The Rio Grande is a 1,900-mile-long river that has been a lifeline for communities that depend on its waters for sustenance and transportation in a predominantly arid or semi-arid environment. The source of the river is in the San Juan Mountains of south-central Colorado. It flows east and then south through New Mexico and eventually opens into the Gulf of Mexico at the southernmost tip of Texas. Below the sister cities of El Paso, Texas, and Ciudad Juarez, Chihuahua, the Rio Grande has formed the international boundary between the United States and Mexico since the Treaty of Guadalupe Hidalgo relocated the border in 1848. The river’s importance as a life-sustaining resource is reflected in its many names: Río del Norte, Río Bravo del Norte, or Río Bravo in Mexico; P’osoge (“Big River”) by the Pueblo Tewa; and Tó Ba’áadi (“Female River,” because its course is southerly) by the Navajo. In 1582 the Spanish explorer Antonio de Espejo followed the course of the Río Conchos to its confluence with a great river, which Espejo named Río del Norte (River of the North).
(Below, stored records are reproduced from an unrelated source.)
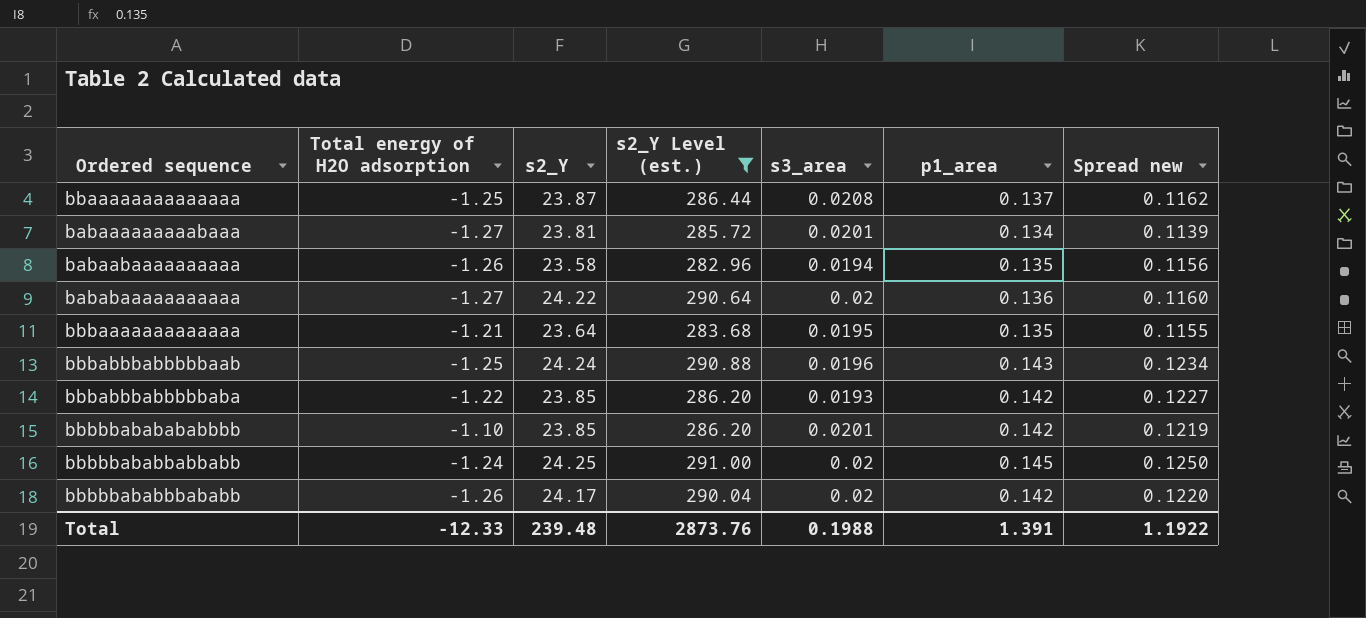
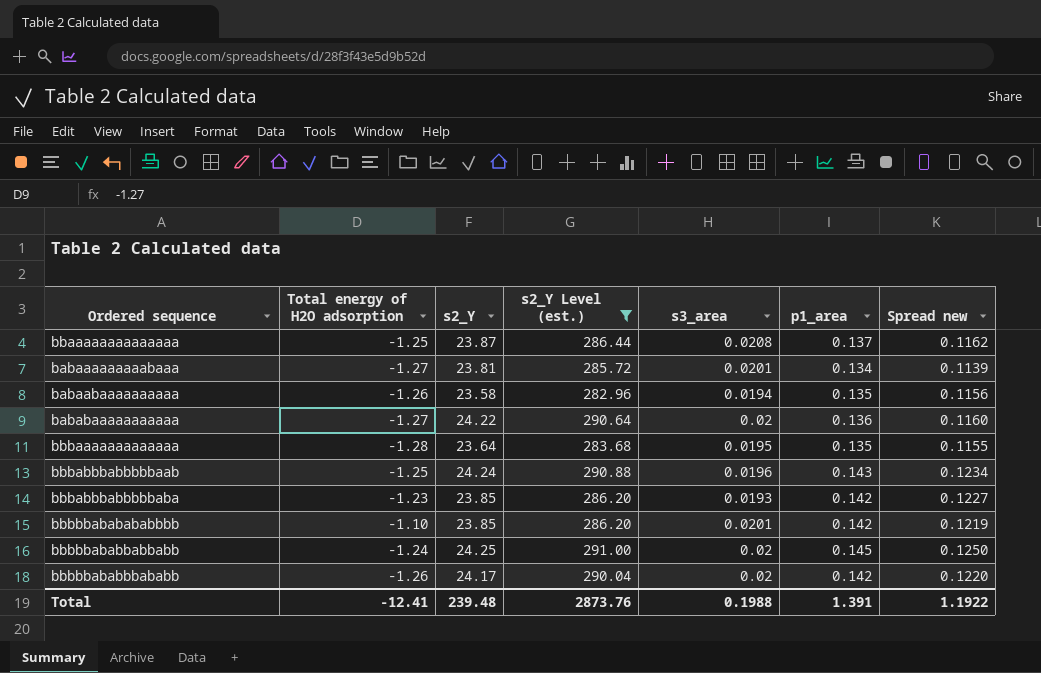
bbbaaaaaaaaaaaaa | Total energy of H2O adsorption: -1.21 -> -1.28
bbbabbbabbbbbaba | Total energy of H2O adsorption: -1.22 -> -1.23
Total | Total energy of H2O adsorption: -12.33 -> -12.41

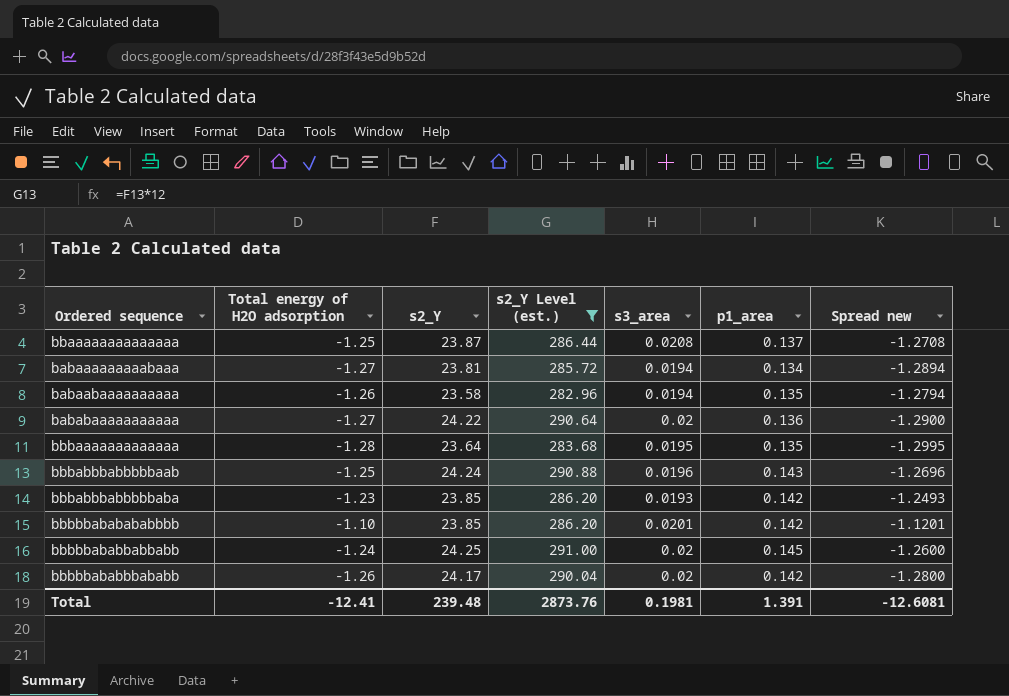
column Spread new | formula: [p1_area] - [s3_area] -> [Total energy of H2O adsorption] - [s3_area]
babaaaaaaaaabaaa | s3_area: 0.0201 -> 0.0194
Total | s3_area: 0.1988 -> 0.1981
Total | Spread new: 1.1922 -> -12.6081

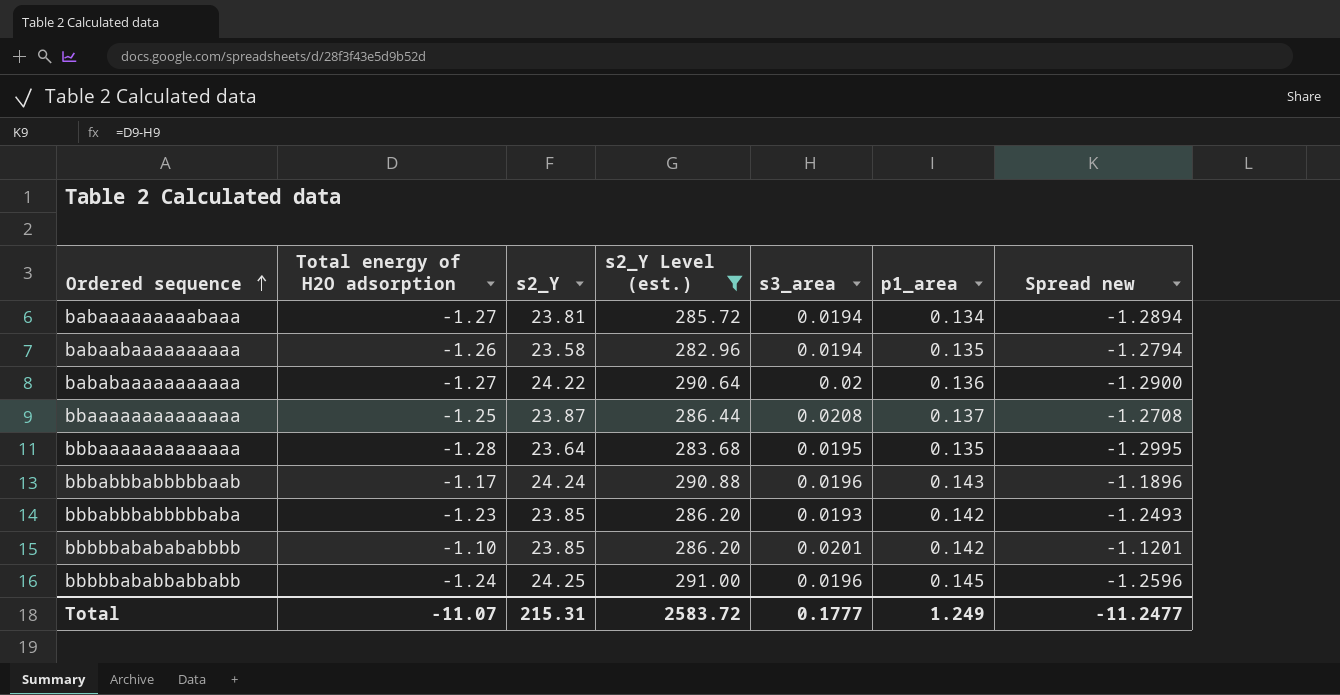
row order: none -> Ordered sequence ascending
row bbbbbababbbababb: -1.26 | 24.17 | 290.04 | 0.02 | 0.142 | -1.2800 -> none
bbbabbbabbbbbaab | Total energy of H2O adsorption: -1.25 -> -1.17
bbbabbbabbbbbaab | Spread new: -1.2696 -> -1.1896
bbbbbababbabbabb | s3_area: 0.02 -> 0.0196
bbbbbababbabbabb | Spread new: -1.2600 -> -1.2596
Total | Total energy of H2O adsorption: -12.41 -> -11.07
Total | s2_Y: 239.48 -> 215.31
Total | s2_Y Level (est.): 2873.76 -> 2583.72
Total | s3_area: 0.1981 -> 0.1777
Total | p1_area: 1.391 -> 1.249
Total | Spread new: -12.6081 -> -11.2477

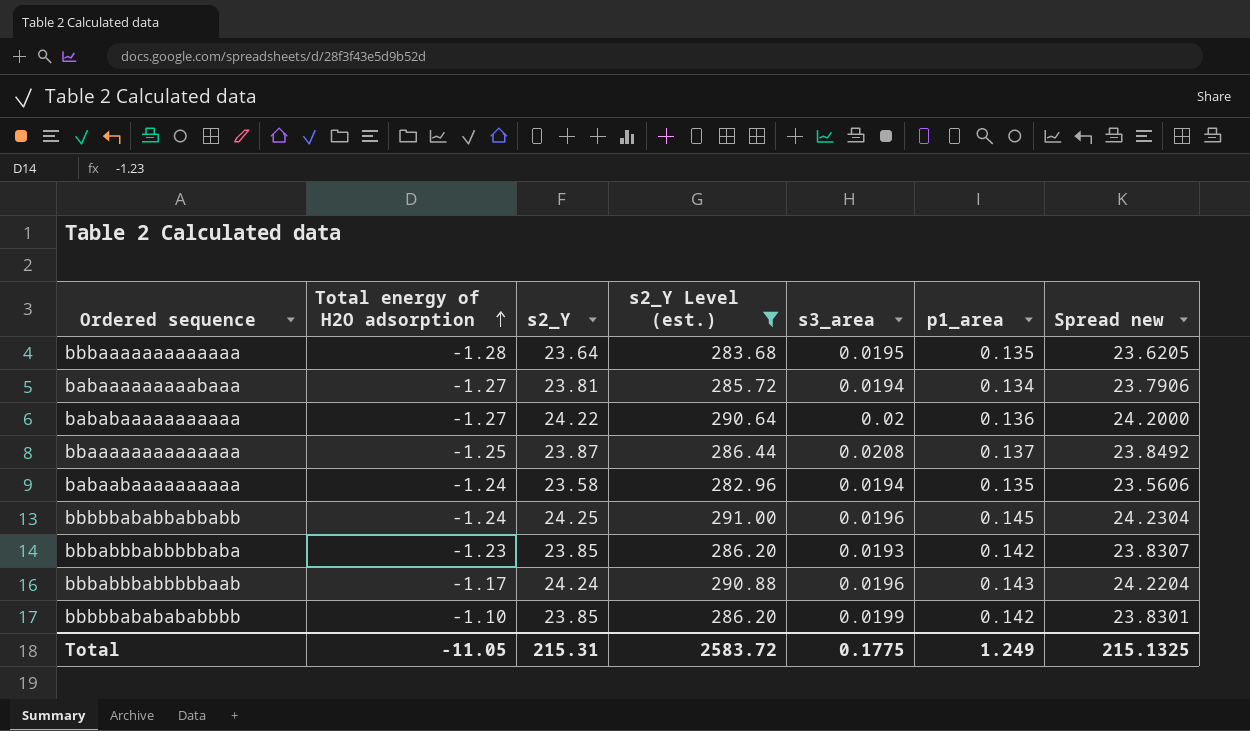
row order: Ordered sequence ascending -> Total energy of H2O adsorption ascending
column Spread new | formula: [Total energy of H2O adsorption] - [s3_area] -> [s2_Y] - [s3_area]
babaabaaaaaaaaaa | Total energy of H2O adsorption: -1.26 -> -1.24
bbbbbababababbbb | s3_area: 0.0201 -> 0.0199
Total | Total energy of H2O adsorption: -11.07 -> -11.05
Total | s3_area: 0.1777 -> 0.1775
Total | Spread new: -11.2477 -> 215.1325

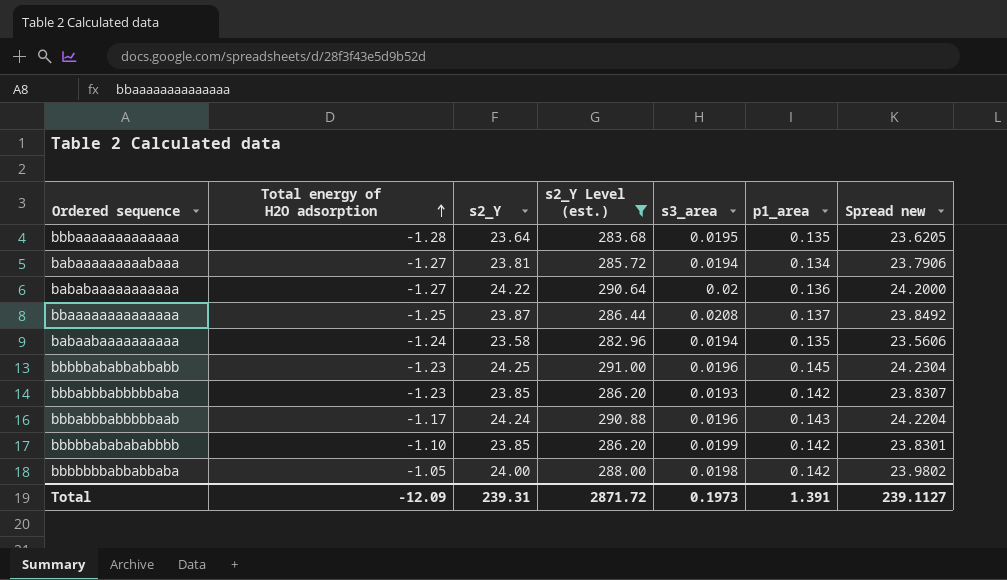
bbbbbababbabbabb | Total energy of H2O adsorption: -1.24 -> -1.23
row bbbbbbbabbabbaba: none -> -1.05 | 24.00 | 288.00 | 0.0198 | 0.142 | 23.9802
Total | Total energy of H2O adsorption: -11.05 -> -12.09
Total | s2_Y: 215.31 -> 239.31
Total | s2_Y Level (est.): 2583.72 -> 2871.72
Total | s3_area: 0.1775 -> 0.1973
Total | p1_area: 1.249 -> 1.391
Total | Spread new: 215.1325 -> 239.1127

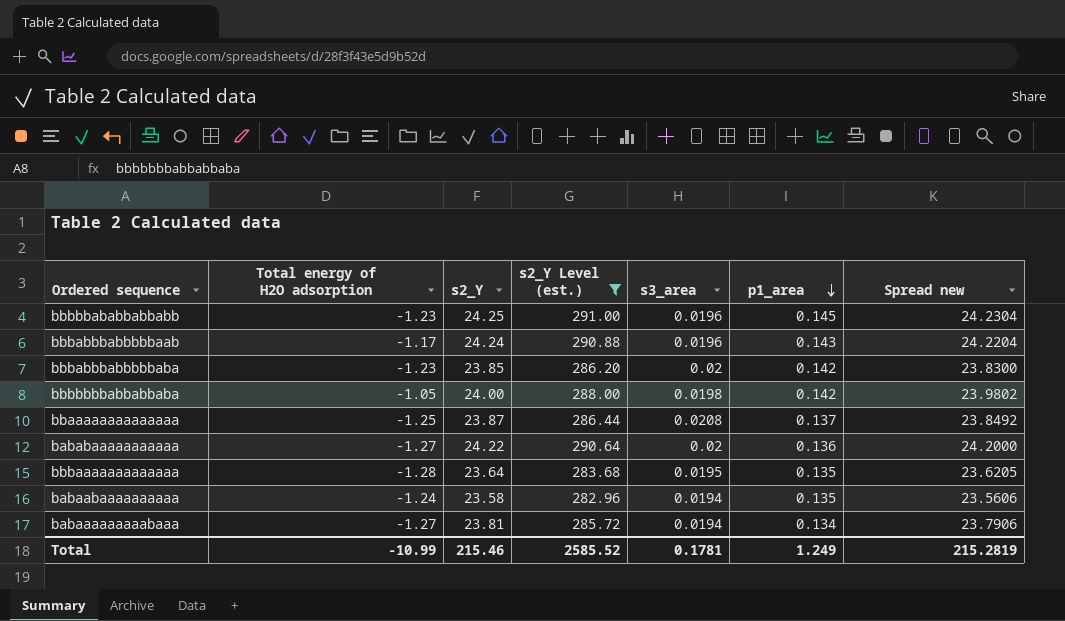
row order: Total energy of H2O adsorption ascending -> p1_area descending
row bbbbbababababbbb: -1.10 | 23.85 | 286.20 | 0.0199 | 0.142 | 23.8301 -> none
bbbabbbabbbbbaba | s3_area: 0.0193 -> 0.02
bbbabbbabbbbbaba | Spread new: 23.8307 -> 23.8300
Total | Total energy of H2O adsorption: -12.09 -> -10.99
Total | s2_Y: 239.31 -> 215.46
Total | s2_Y Level (est.): 2871.72 -> 2585.52
Total | s3_area: 0.1973 -> 0.1781
Total | p1_area: 1.391 -> 1.249
Total | Spread new: 239.1127 -> 215.2819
The name Río Grande was first given by the explorer Juan de Oñate, who arrived on its banks near present-day El Paso in 1598. This work focuses on the Rio Grande as border and borderland. Like the river itself, the border moves physically, historically, politically, and socially, and the meanings of the border, and of the river that denotes it, have also shifted. This life-giving border river has a long history of conflict and is today, in many locations, a militarized zone with multiple layers of surveillance by local, state, and federal authorities. Portrayals of crime, violence, and state control are popular in the media, but they often do not include the lived experience of many border residents. The English novelist Emma Smith wrote, “The river is used to divide but it is not an impenetrable division. Life is like the river, sometimes it sweeps you gently along and sometimes the rapids come out of nowhere.”